Santander has cut the rate of interest on its popular 123 current account in a move that will hit more than 500,000 savers.
Starting from 1 November, account holders will receive just 1.5 per cent interest, down from 3 per cent previously, the Spanish bank said on Monday.
The new rate will apply to balances of up to £20,000.
Santander’s decision means customers will see a substantial difference in their returns once the reduction comes into effect in a few months.
Savers, who would have earned £600 in interest a year under the old terms, will now see this fall to just under £300 under the new rate.
Santander said it will be writing directly to customers telling them about the changes and providing a minimum of 60 days advance notice.
The bank recognised that the changes may mean some customers will need to consider whether their account is still right for them.
Calum Bennie, savings expert at Scottish Friendly, said the decision leaves savers wondering who is going to stand up for them.
“For those prepared to take a bit more risk now is the time to consider your options. Indeed, stocks and shares give people the opportunity to access good growth potential over the long term,” he said.
However, some money experts said customers should think twice before switching providers as other banks may follow suit and reduce rates on their high interest accounts before November.

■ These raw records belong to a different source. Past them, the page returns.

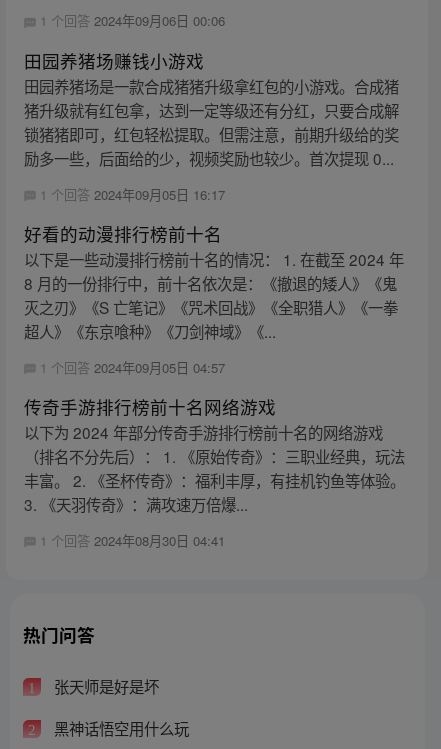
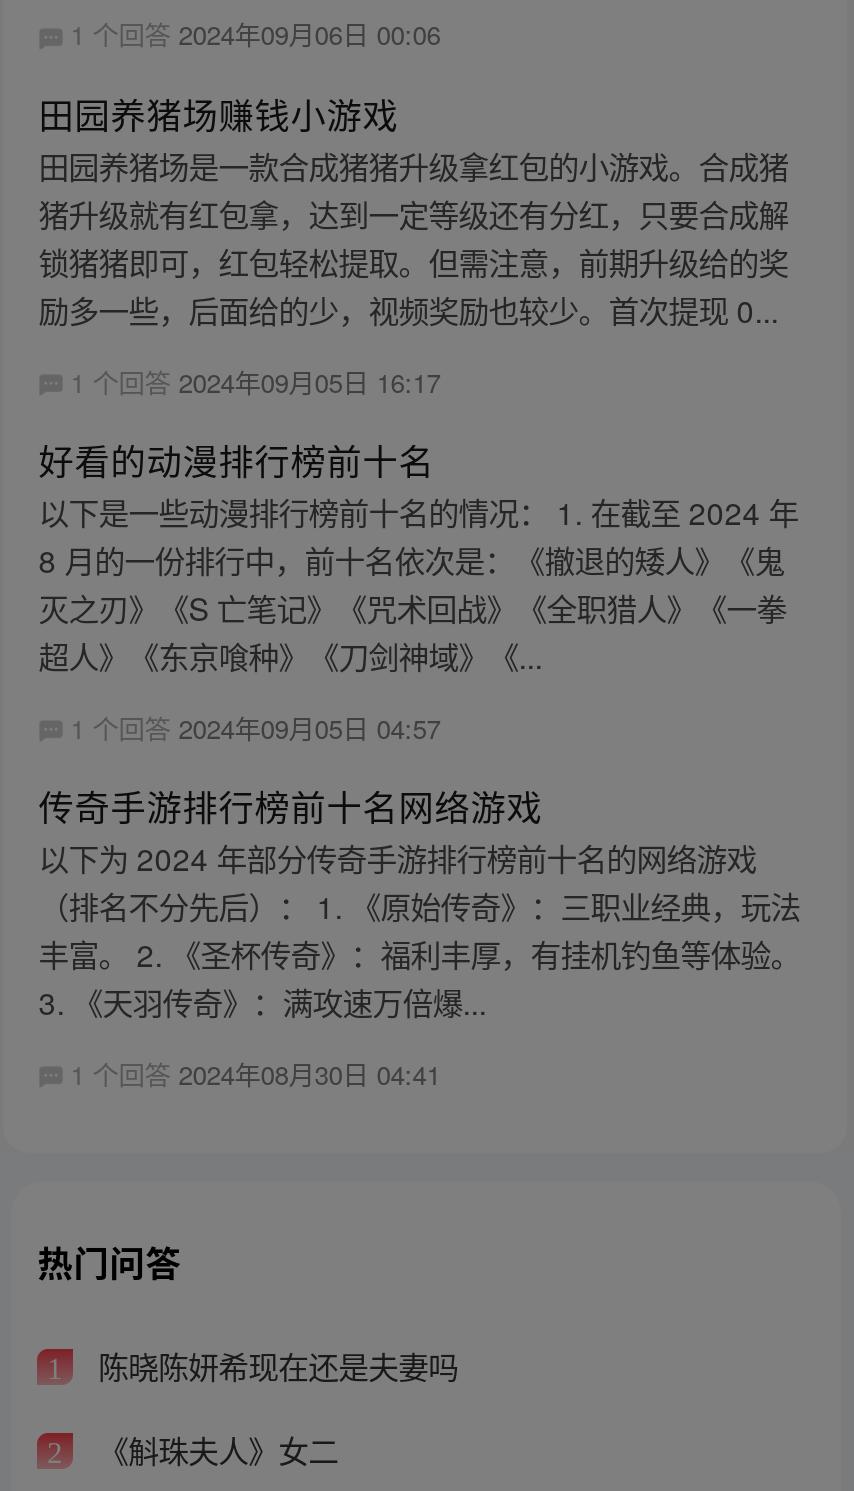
- 张天师是好是坏
+ 陈晓陈妍希现在还是夫妻吗

- 黑神话悟空用什么玩
+ 《斛珠夫人》女二
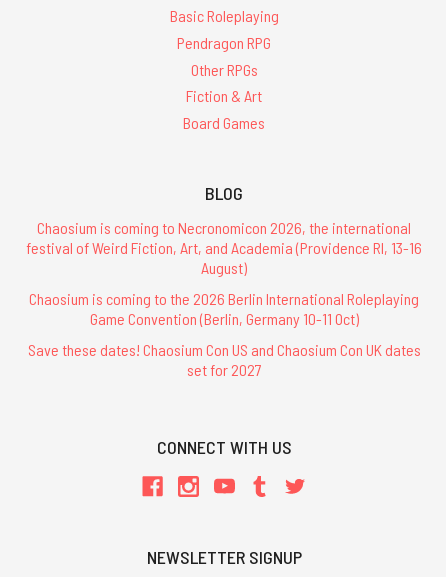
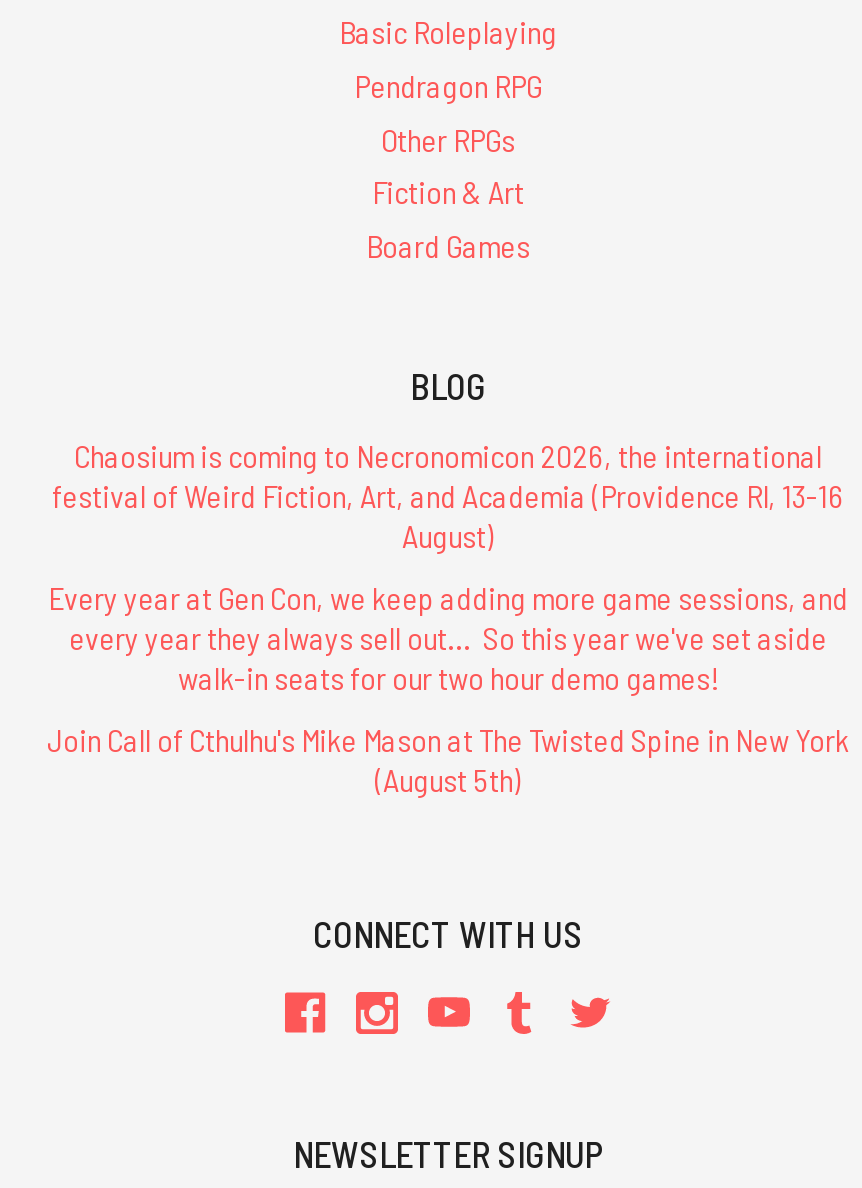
- Chaosium is coming to the 2026 Berlin International Roleplaying
- Game Convention (Berlin, Germany 10-11 Oct)
+ Every year at Gen Con, we keep adding more game sessions, and
+ every year they always sell out... So this year we've set aside
+ walk-in seats for our two hour demo games!

- Save these dates! Chaosium Con US and Chaosium Con UK dates
- set for 2027
+ Join Call of Cthulhu's Mike Mason at The Twisted Spine in New York
+ (August 5th)
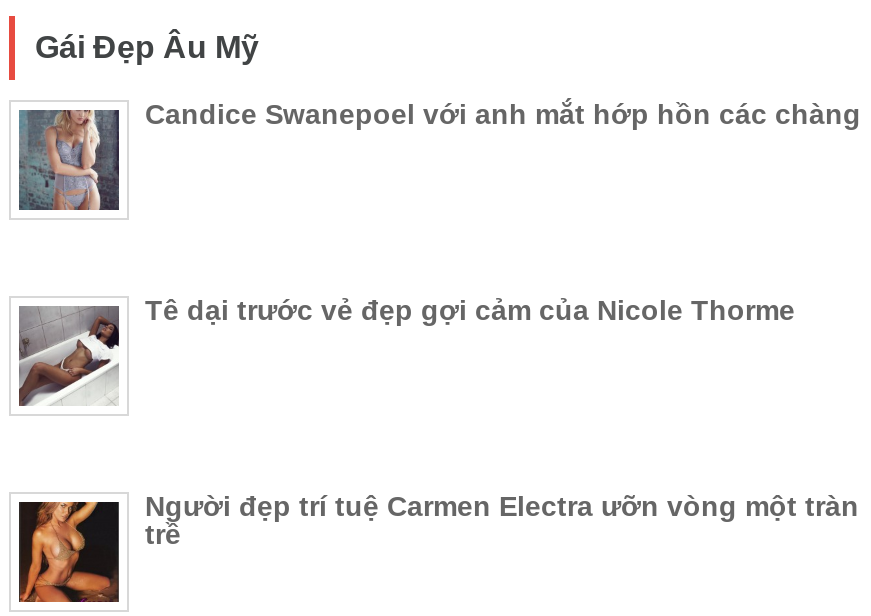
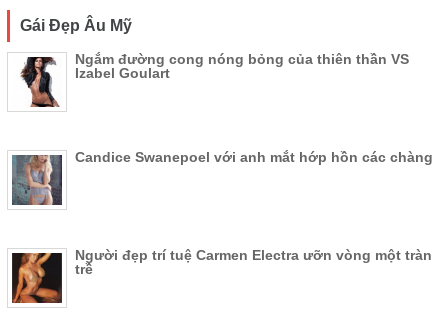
+ [image]
+ Ngắm đường cong nóng bỏng của thiên thần VS
+ Izabel Goulart

moved down: [image] | Candice Swanepoel với anh mắt hớp hồn các chàng

- [image]
- Tê dại trước vẻ đẹp gợi cảm của Nicole Thorme
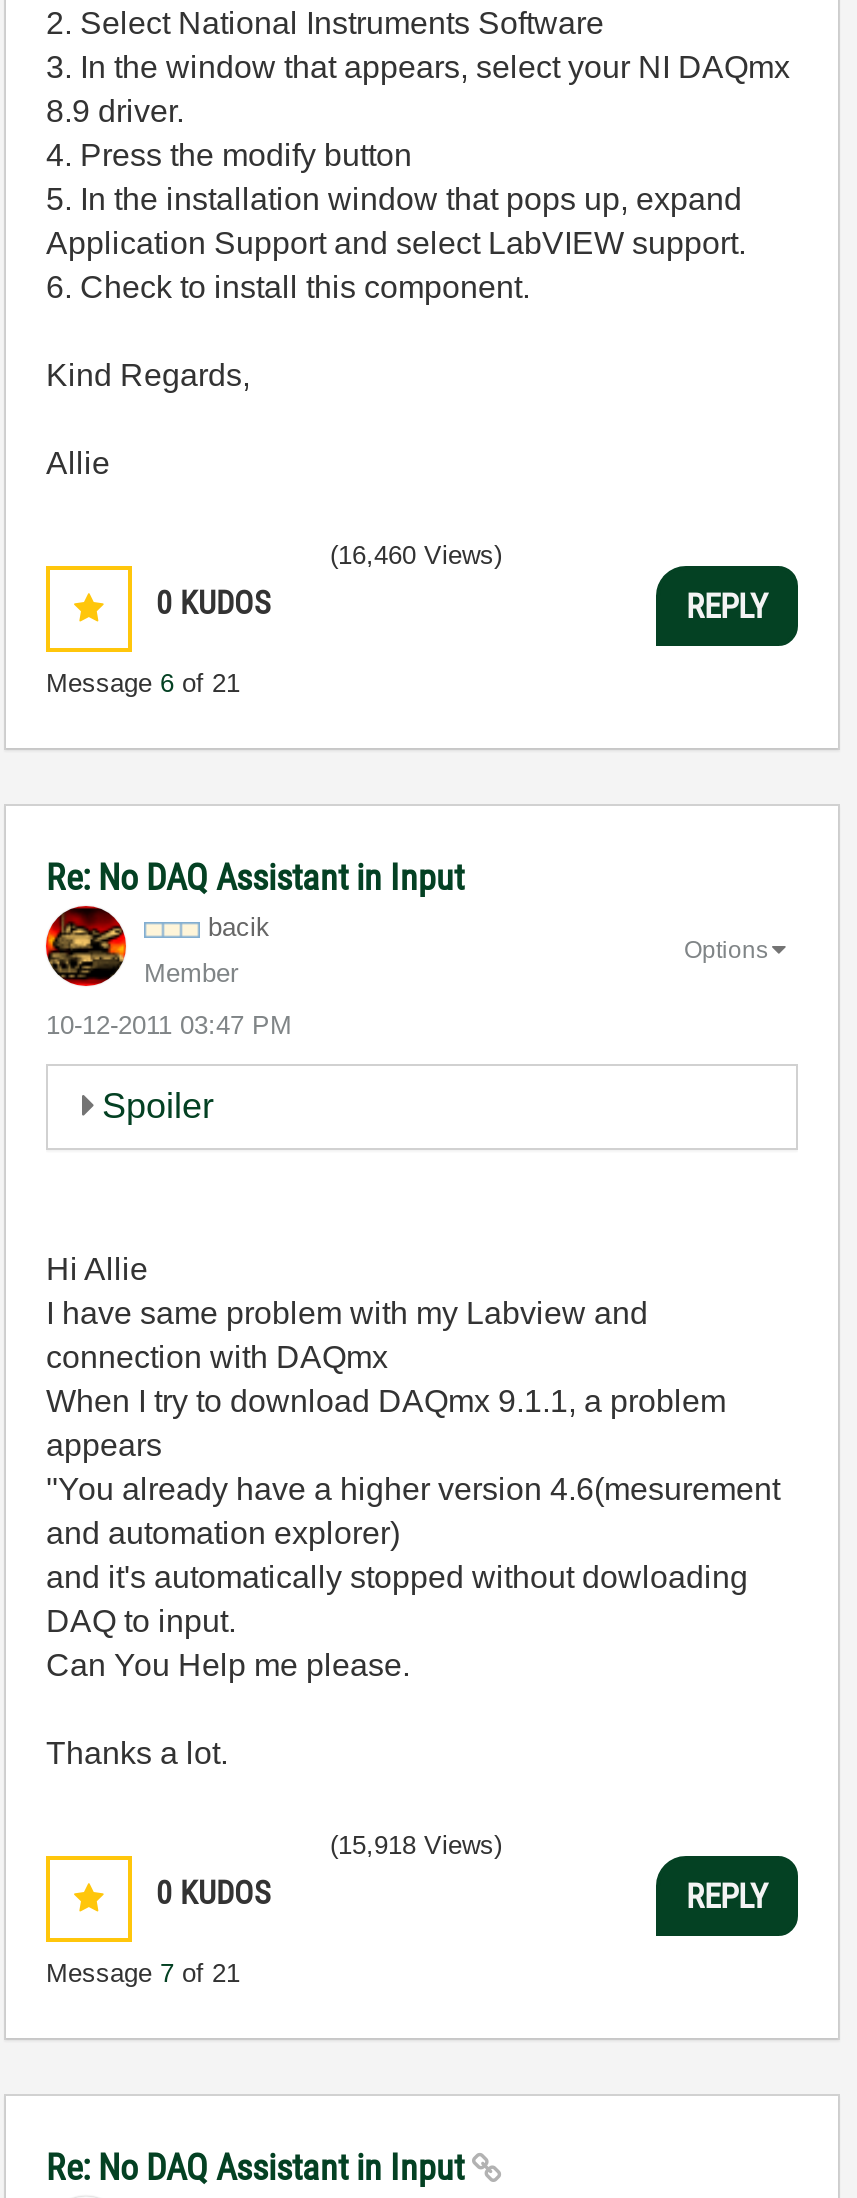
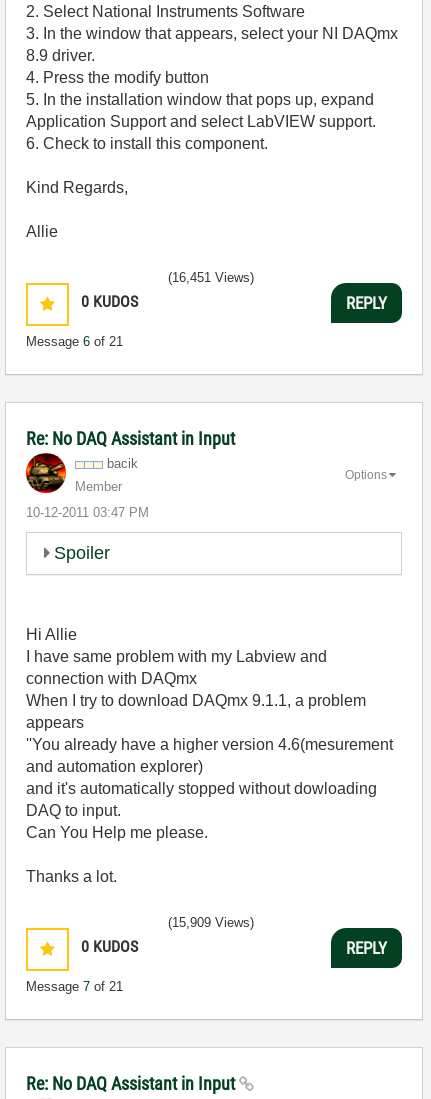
- (16,460 Views)
+ (16,451 Views)

- (15,918 Views)
+ (15,909 Views)
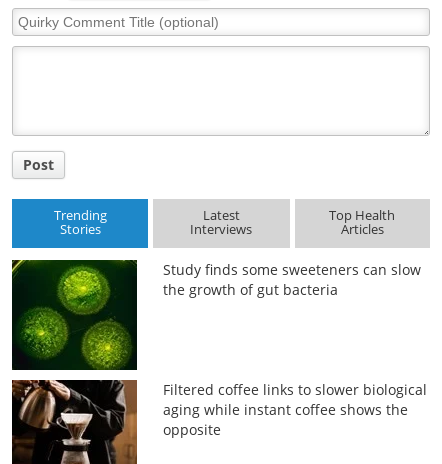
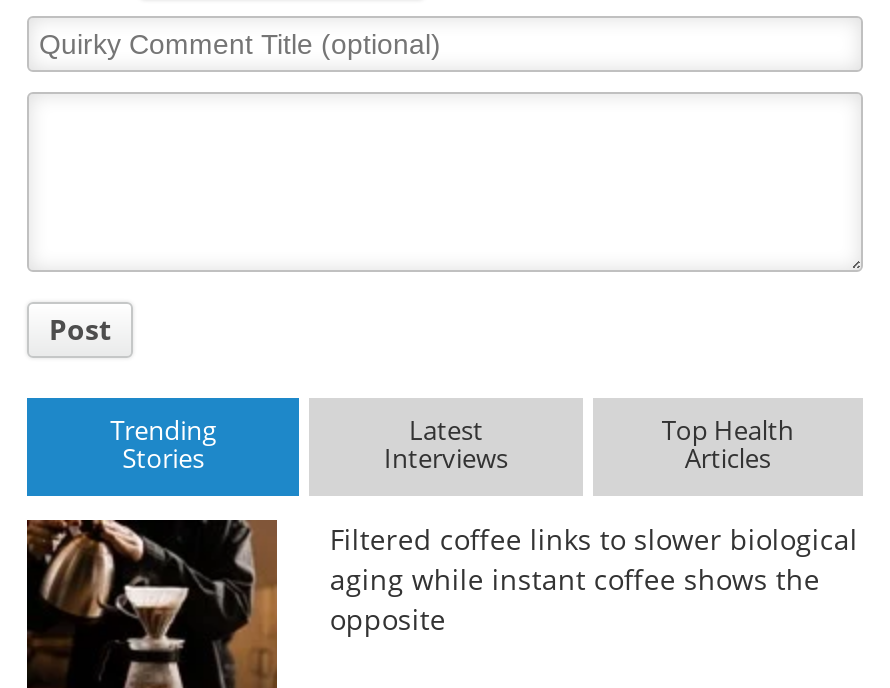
- [image]
- Study finds some sweeteners can slow
- the growth of gut bacteria
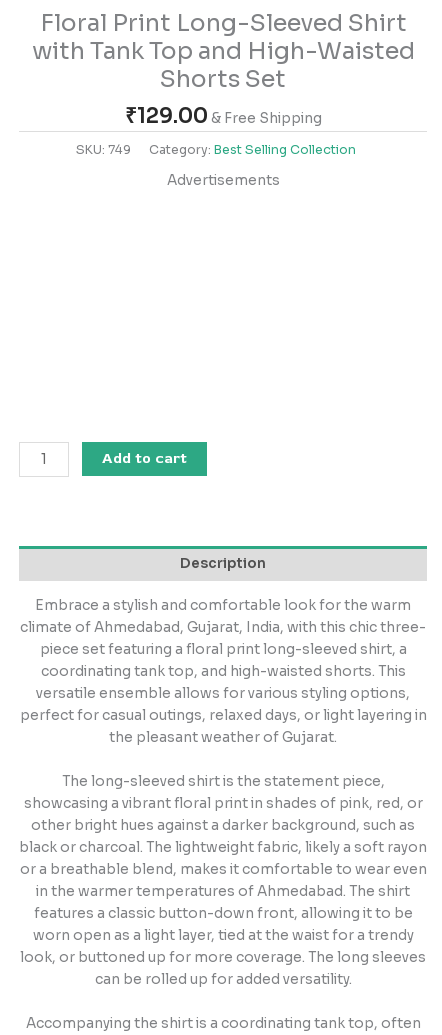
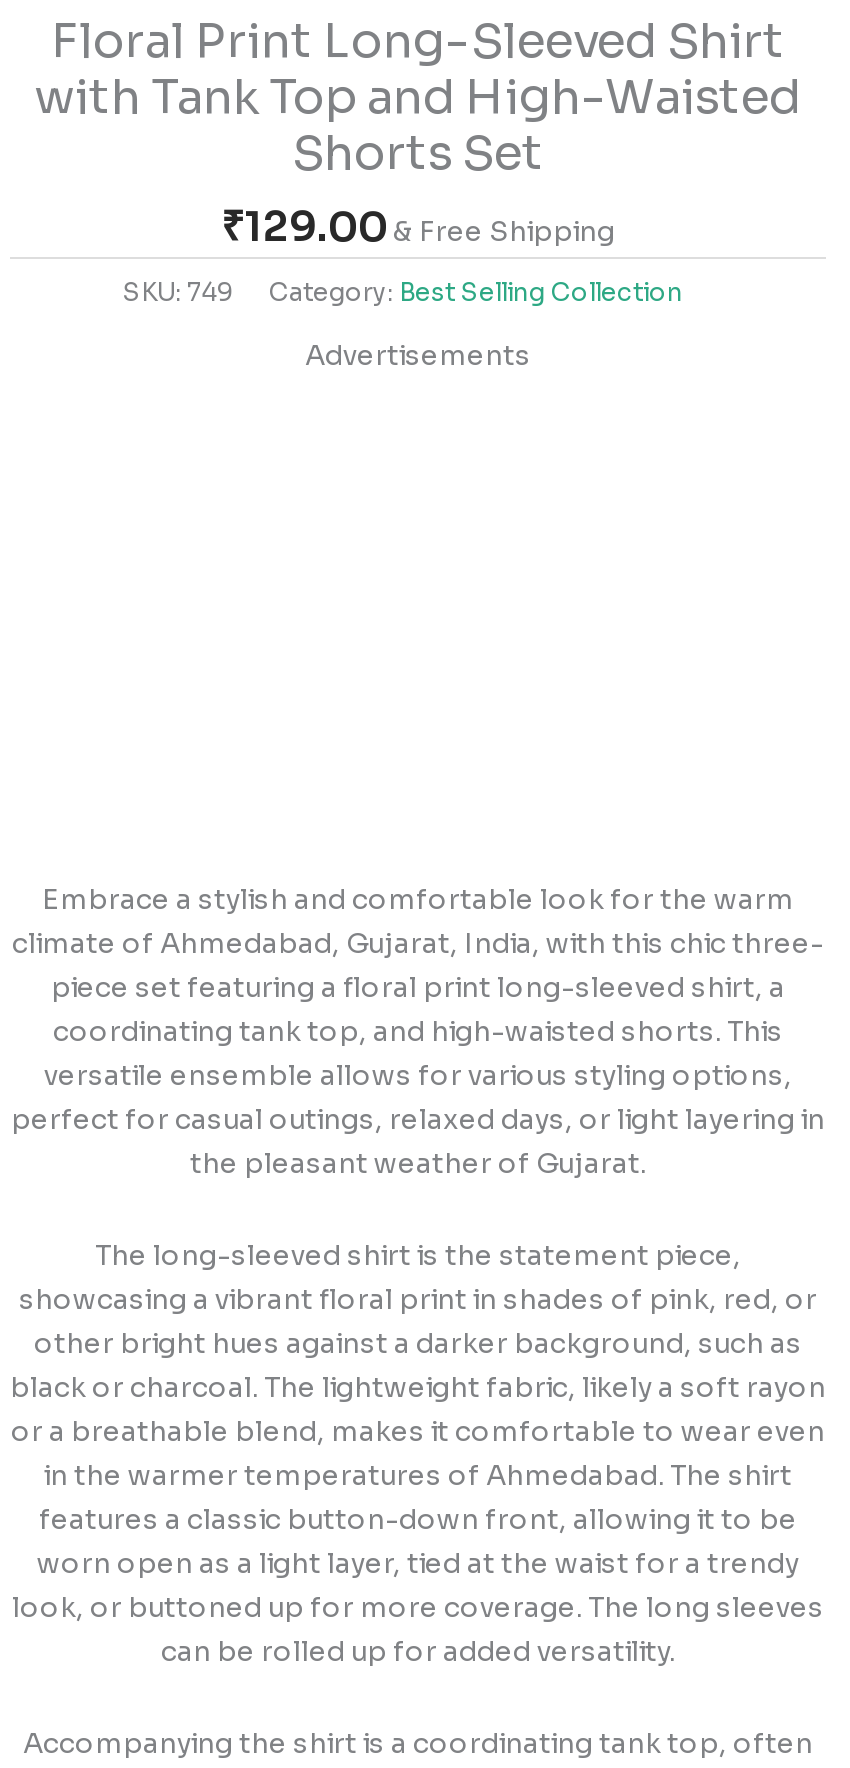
- Add to cart

- Description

“It’s a huge blow to many people’s savings income. Santander 123 has been the one refuge for those with a decent amount of cash,” Martin Lewis of MoneySavingExpert.com said.
“The most important warning for existing Santander 123 savers is don't close it in anger now,” he added.
“Clearly the economics no longer stacked up for Santander, but with the base rate teetering towards zero it may not be the last bank to trim its in credit current account rate,” said Andrew Hagger of Moneycomms.co.uk.
Interest rates were slashed to a new historic low of 0.25 per cent earlier this month and the Bank of England has pushed the button on another £170bn of monetary stimulus to stop the economy sliding back into recession in the wake of the UK’s Brexit vote.